# What you will do
State how many lines in the listing include the word "filter", and give no other text.

Exercise data section start

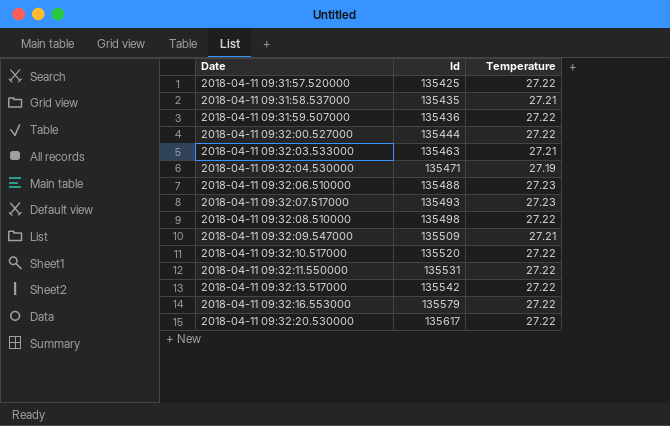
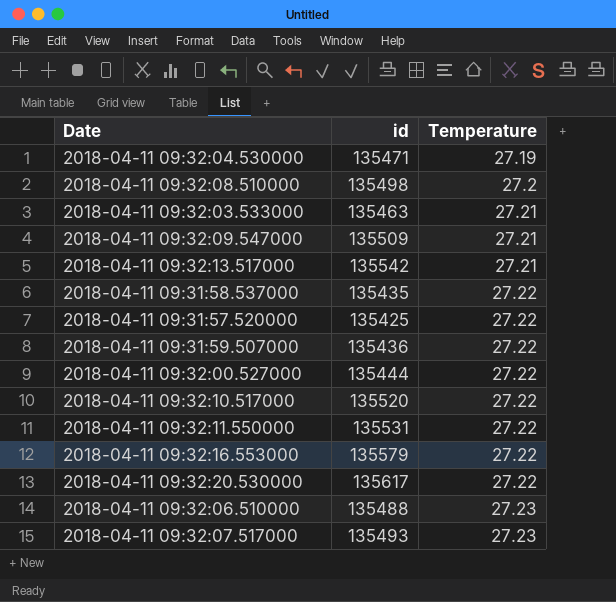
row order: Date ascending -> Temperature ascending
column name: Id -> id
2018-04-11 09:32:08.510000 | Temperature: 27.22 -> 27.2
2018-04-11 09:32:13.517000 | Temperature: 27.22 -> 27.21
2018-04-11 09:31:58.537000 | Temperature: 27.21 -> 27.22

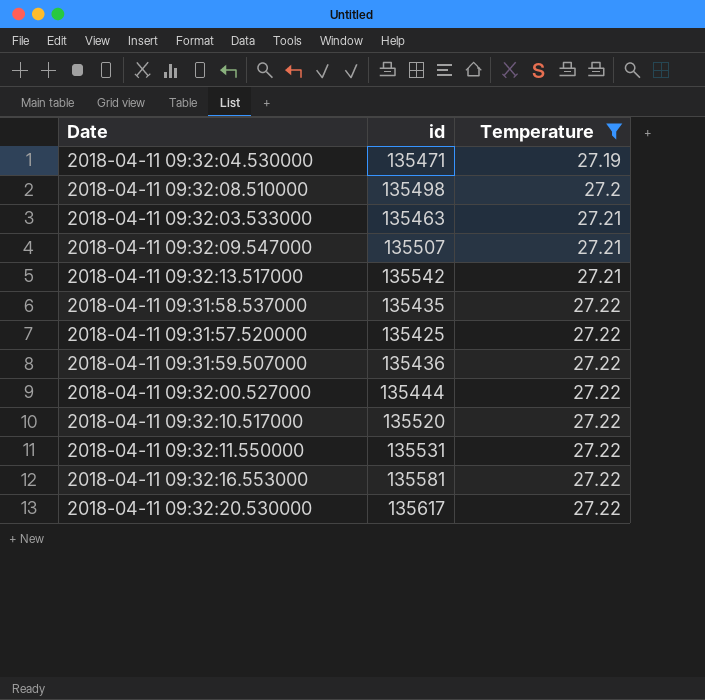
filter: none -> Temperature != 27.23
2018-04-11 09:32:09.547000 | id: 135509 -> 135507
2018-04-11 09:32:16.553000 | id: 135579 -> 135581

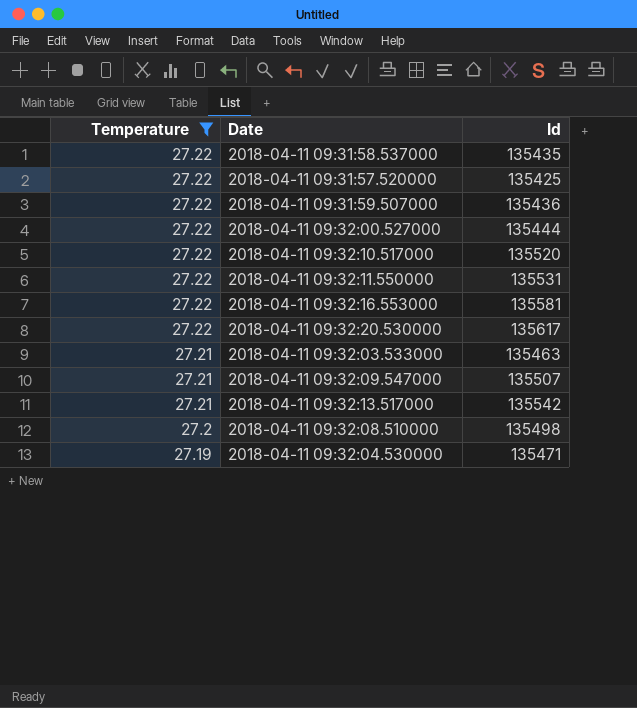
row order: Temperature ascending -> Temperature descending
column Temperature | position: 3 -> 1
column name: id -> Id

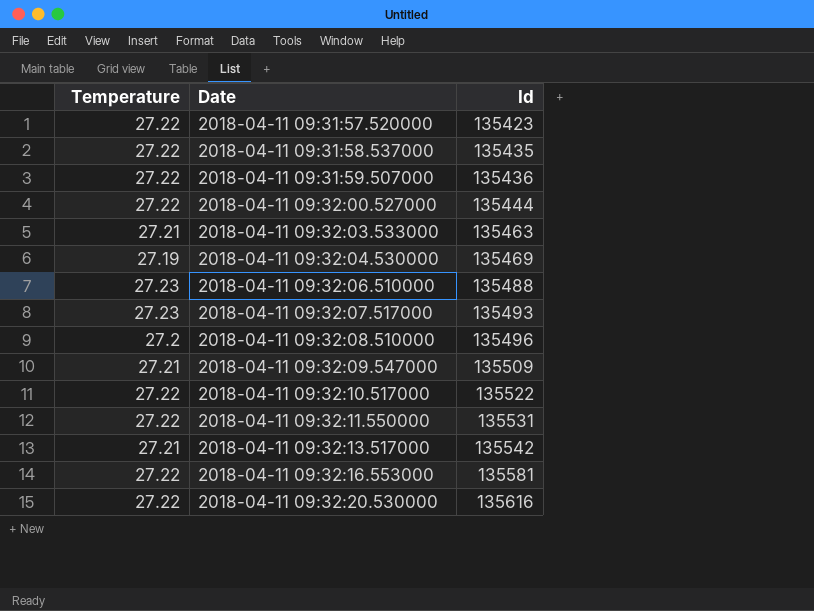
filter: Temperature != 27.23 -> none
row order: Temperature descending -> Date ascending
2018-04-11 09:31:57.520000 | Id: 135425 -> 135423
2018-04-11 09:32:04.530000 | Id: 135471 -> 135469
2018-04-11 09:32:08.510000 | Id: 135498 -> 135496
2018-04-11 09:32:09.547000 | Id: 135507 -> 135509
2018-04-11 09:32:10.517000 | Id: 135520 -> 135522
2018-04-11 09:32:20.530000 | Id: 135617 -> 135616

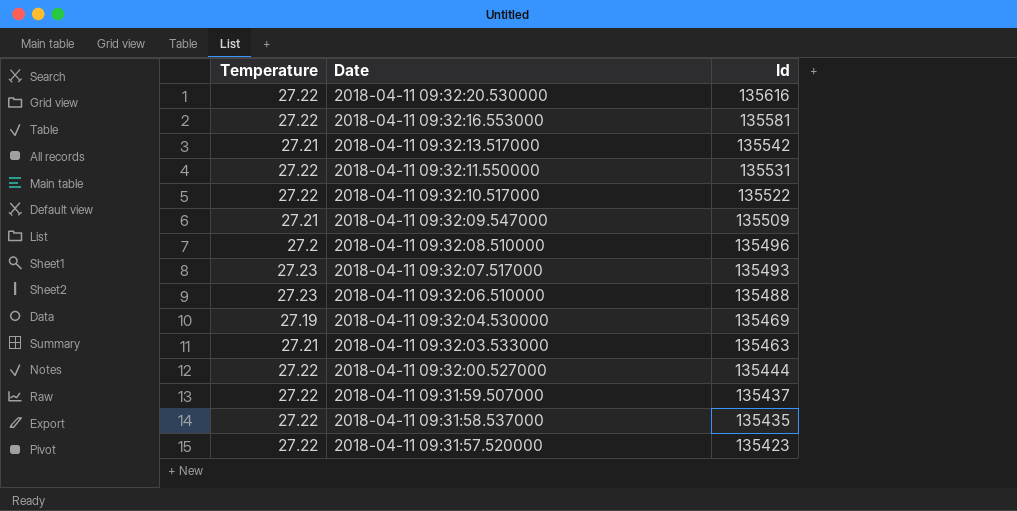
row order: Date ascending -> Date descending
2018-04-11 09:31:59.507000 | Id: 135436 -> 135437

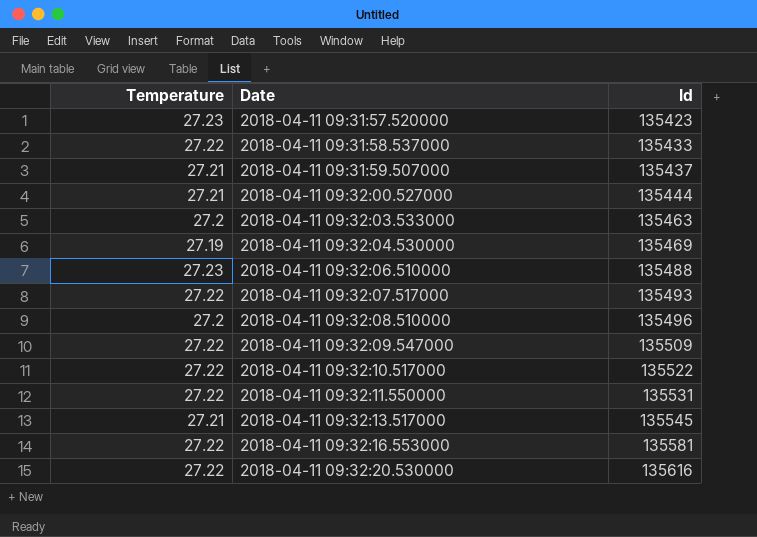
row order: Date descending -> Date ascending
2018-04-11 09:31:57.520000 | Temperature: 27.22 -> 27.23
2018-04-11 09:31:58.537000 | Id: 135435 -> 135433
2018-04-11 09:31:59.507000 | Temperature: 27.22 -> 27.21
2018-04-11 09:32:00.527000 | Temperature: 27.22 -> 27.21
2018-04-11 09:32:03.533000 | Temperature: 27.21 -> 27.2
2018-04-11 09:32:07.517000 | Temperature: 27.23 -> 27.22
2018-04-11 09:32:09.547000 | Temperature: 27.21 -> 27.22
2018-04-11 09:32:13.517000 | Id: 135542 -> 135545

Exercise data section end

# Result of the task
2